After noting the state’s chronic underfunding of higher education, Schlissel said university leaders have been discussing how to “enhance each campus by making strategic investments and promoting shared efficiencies and synergy.”

Provost highlights key budget priorities

During his general fund budget presentation to the regents, Provost Martin Philbert highlighted planned investments to offer new, innovative programs and ensure student success.

One example of academic and curricular innovation Philbert cited was LSA’s Quantitative Methods and Social Sciences initiative. The program is offering a new undergraduate minor that gives students the chance to leverage U-M’s strengths in data science and social sciences and develop proficiency in data-intensive analysis.

“It is designed to provide students with the capabilities needed to use large and complex data in analyzing and addressing societal challenges,” Philbert said.

Other investments come in the area of research and discovery, such as the College of Engineering’s Blue Sky Initiative that supports high-risk, high-reward ideas. One such project is exploring how to manage microbial biomes in city water systems so that scientists can harness their beneficial roles and reduce human health risks.

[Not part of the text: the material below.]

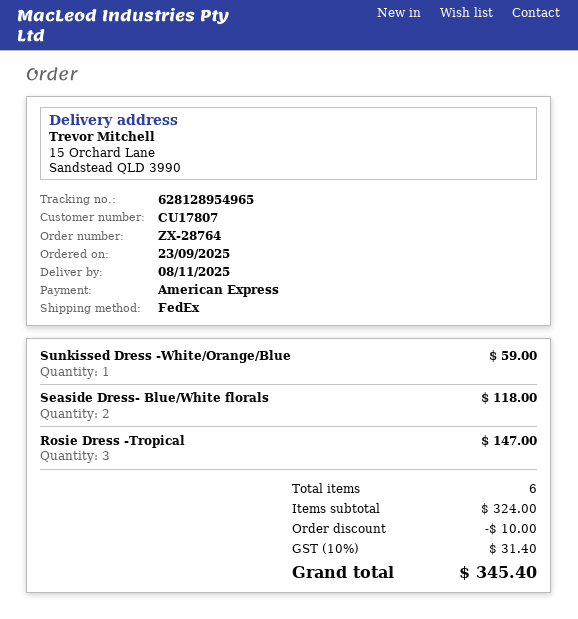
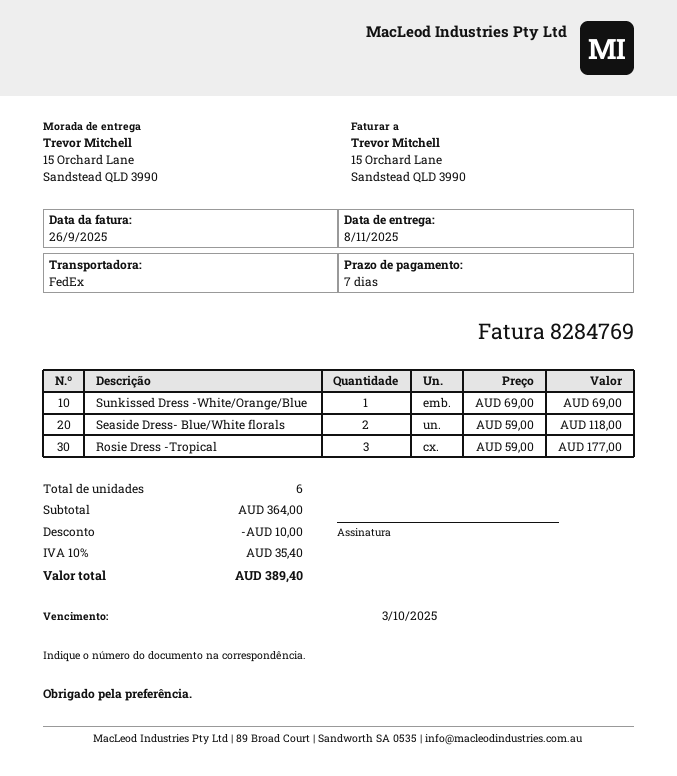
Sunkissed Dress -White/Orange/Blue: 1 for 59.00 -> 1 for 69.00
Rosie Dress -Tropical: 3 for 147.00 -> 3 for 177.00
subtotal: 324.00 -> 364.00
tax: 10% = 31.40 -> 10% = 35.40
total: 345.40 -> 389.40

With $1.55 billion in annual research expenditures, U-M is the top public research university in the nation.

“Henry Tappan, the university’s president from 1852 to 1863, urged the faculty to ‘dare to be in advance of the whole nation if need be’ in carrying out their work,” Philbert said. “Today, we urge them to be in advance of the world, and they are.”

The provost said the budget’s priorities of academic excellence and affordability reflect the institution’s mission as a public research university.

“It enables us to continue our enviable history of investing in pathbreaking research, providing strong educational programs that prepare our students to contribute to the world and working in multifaceted ways to address complex challenges in Michigan and beyond,” he said.

Measure includes international fee, room and board rate increase

The FY ’20 budget incorporates a new assessment of $500 per term for international students studying in Ann Arbor on F and J type visas. The move puts U-M in alignment with a number of institutions that have international fees, tuition differentials for international students or both.

The university will cover the fee for all Ph.D. students in good academic standing per the terms of their admissions offers. The university will also cover the fee for students appointed as a graduate student instructor or graduate student staff assistant, in accordance with the university’s collective bargaining agreement with the Graduate Employees’ Organization.

Revenue from the fee will help to offset costs associated with external demands, including regulation compliance that has become increasingly more time-consuming and complex, requiring additional staff time and expertise, according to a board action request submitted by Philbert.

“International students are highly valued members of our campus,” Philbert wrote in the request. “They contribute unique perspectives, enrich the culture of the community, and broaden the global focus of the institution. The university therefore places a high priority on providing sufficient services and infrastructure to promote their integration and academic success.”

The 4 percent increase for residence hall room and board rates will cover essential housing services while supporting future renovations and preserving the significant investments already made in recently renovated buildings. Eight campus residence halls are in need of major upgrades.

The cost per student for a double room with a basic meal plan will total $11,996 for the fall and winter terms, an increase of $462. Need-based grant aid will mitigate this increase for students with financial need.

University Housing is a self-funded auxiliary unit of Student Life within the university.